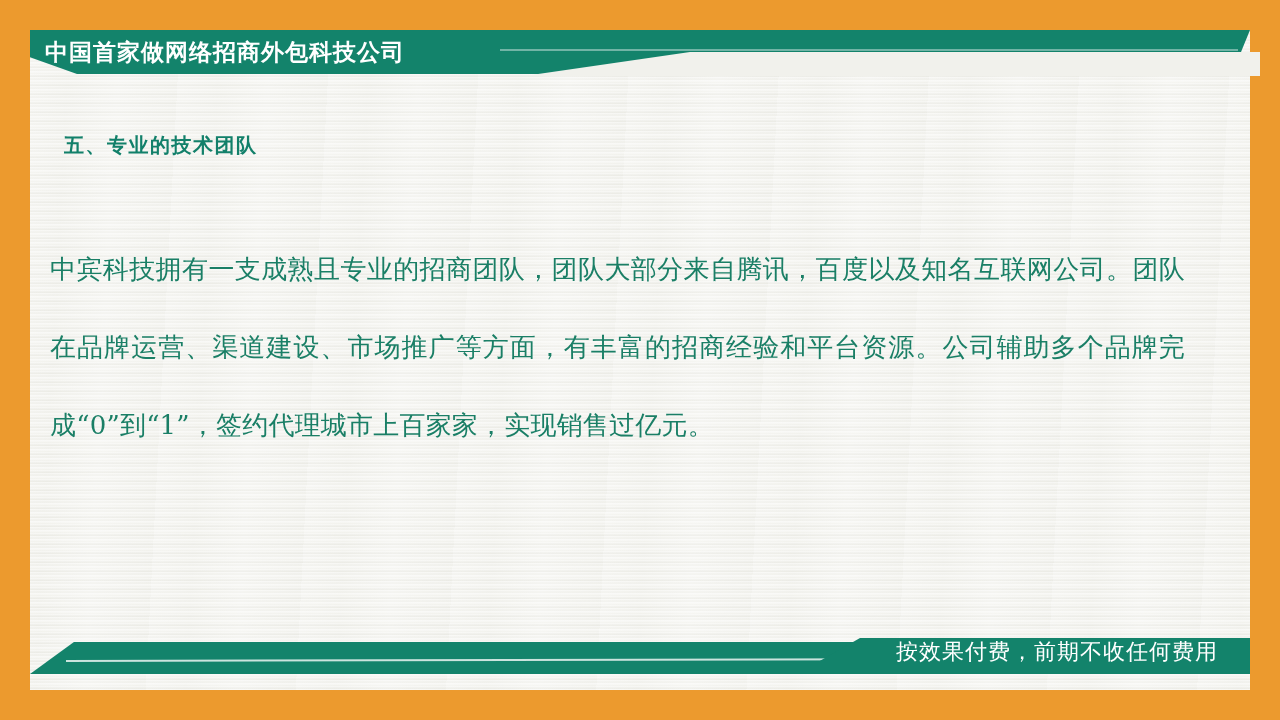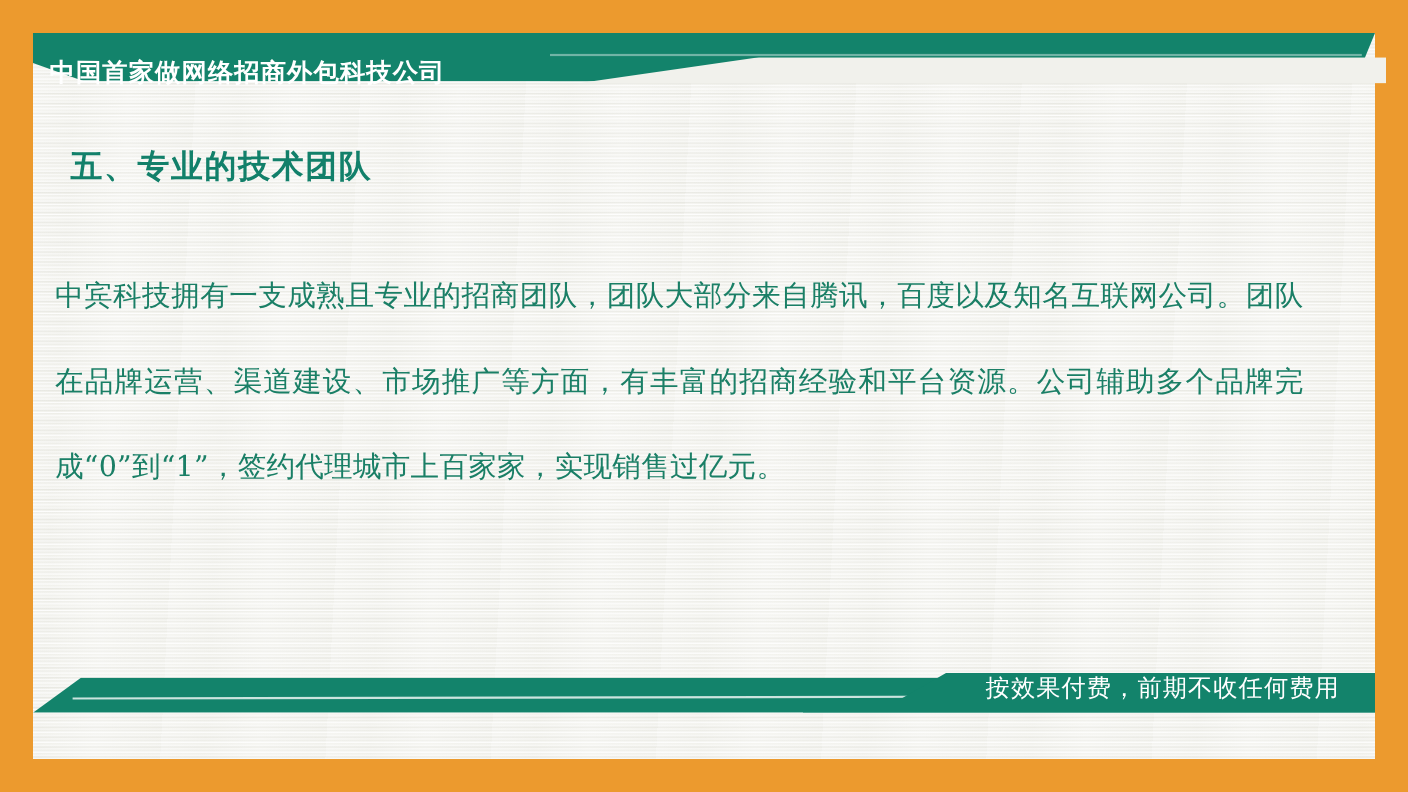--- a/index.html
+++ b/index.html
@@ -95,7 +95,7 @@
   .header-title {
     position: absolute;
     left: 45px;
-    top: 44px;
+    top: 30px;
     width: 470px;
     height: 44px;
     display: flex;

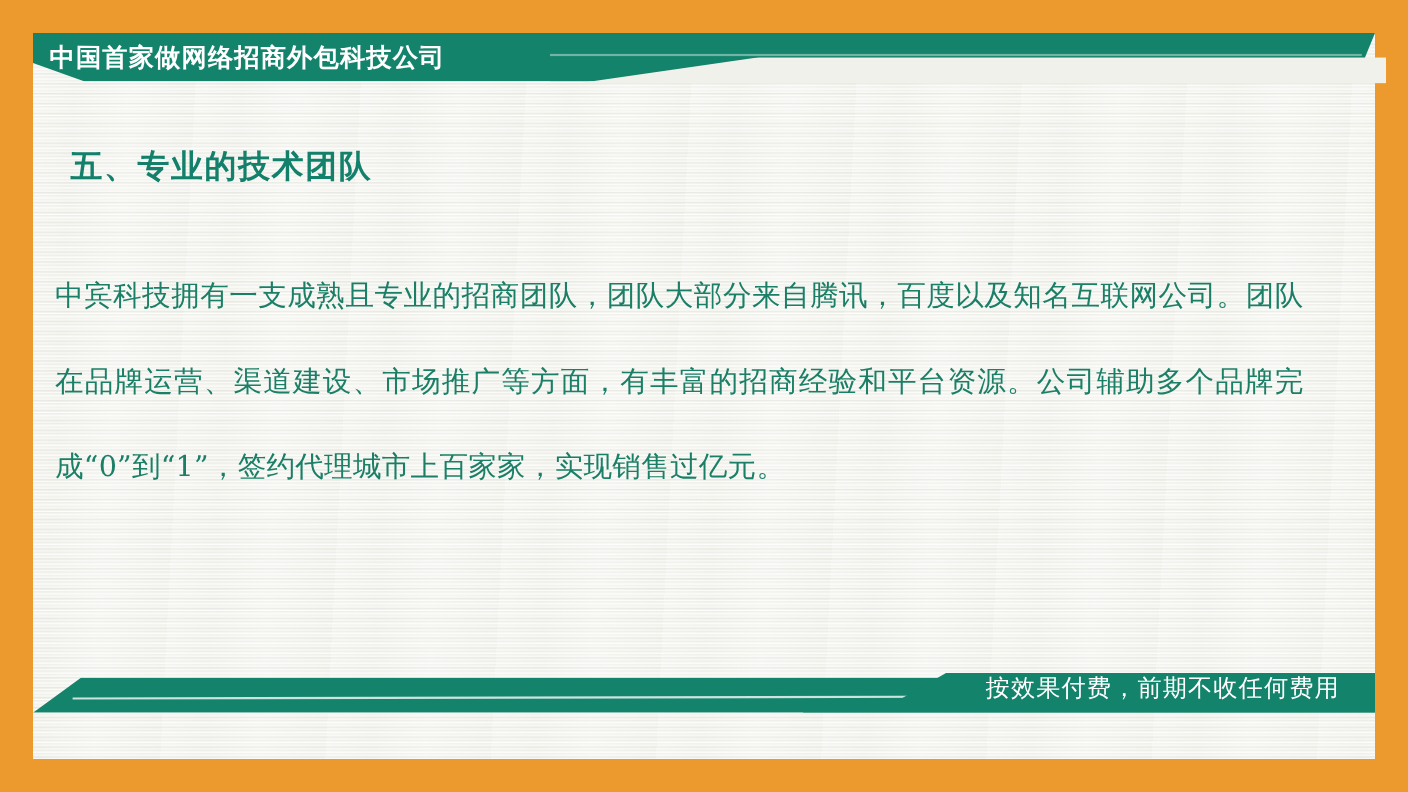--- a/index.html
+++ b/index.html
@@ -113,7 +113,7 @@
     left: 64px;
     top: 132px;
     color: #12806a;
-    font-size: 29px;
+    font-size: 20px;
     font-weight: bold;
     letter-spacing: 1.5px;
     white-space: nowrap;

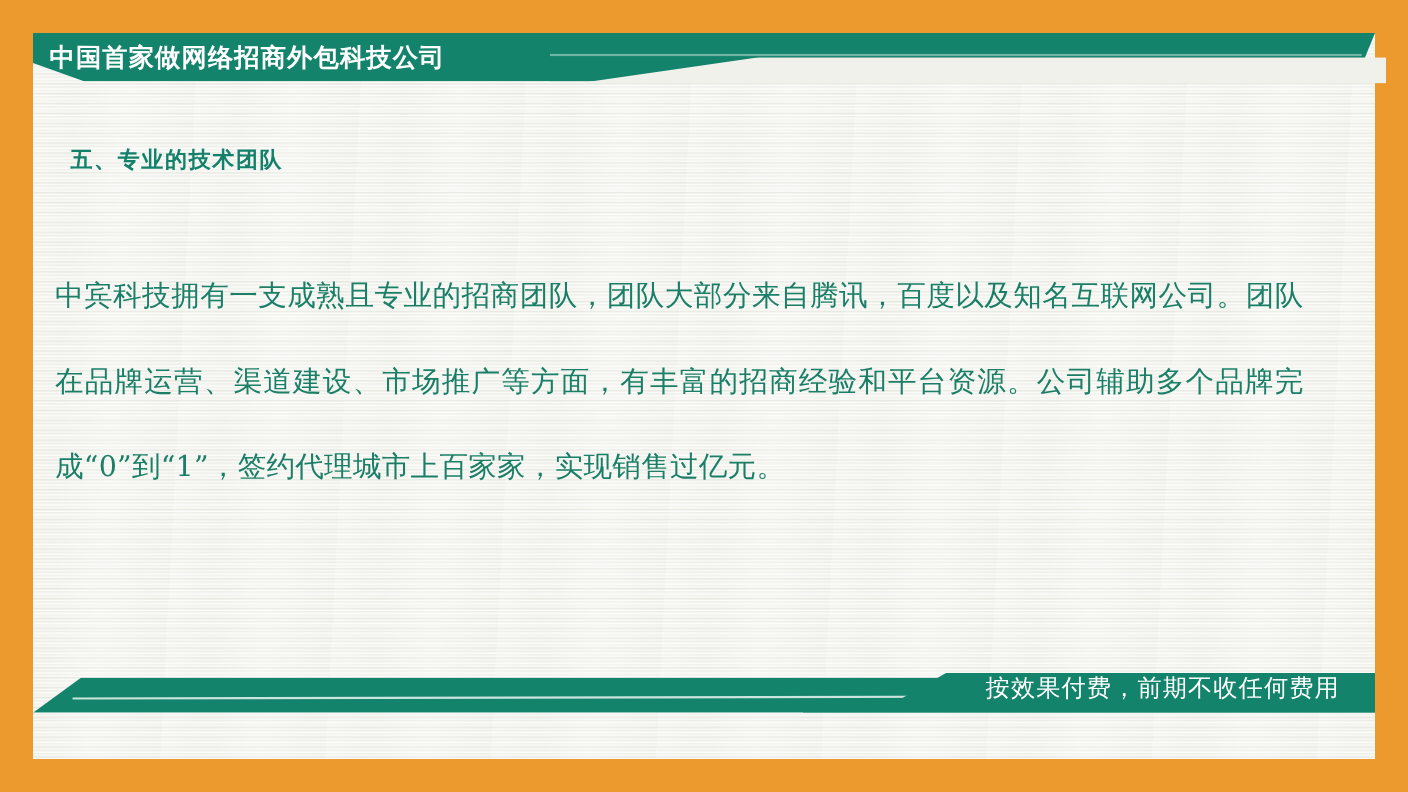--- a/index.html
+++ b/index.html
@@ -136,7 +136,7 @@
   .footer-wrap {
     position: absolute;
     left: 30px;
-    top: 604px;
+    top: 630px;
     width: 1220px;
     height: 60px;
   }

= = =

▸ **Task objective**: The required answer is an exact, picture-free copy of the lines from the opening of the listing above through the line with "-113,7 +113,7 @@".

▸ **Response**:
--- a/index.html
+++ b/index.html
@@ -95,7 +95,7 @@
   .header-title {
     position: absolute;
     left: 45px;
-    top: 44px;
+    top: 30px;
     width: 470px;
     height: 44px;
     display: flex;

--- a/index.html
+++ b/index.html
@@ -113,7 +113,7 @@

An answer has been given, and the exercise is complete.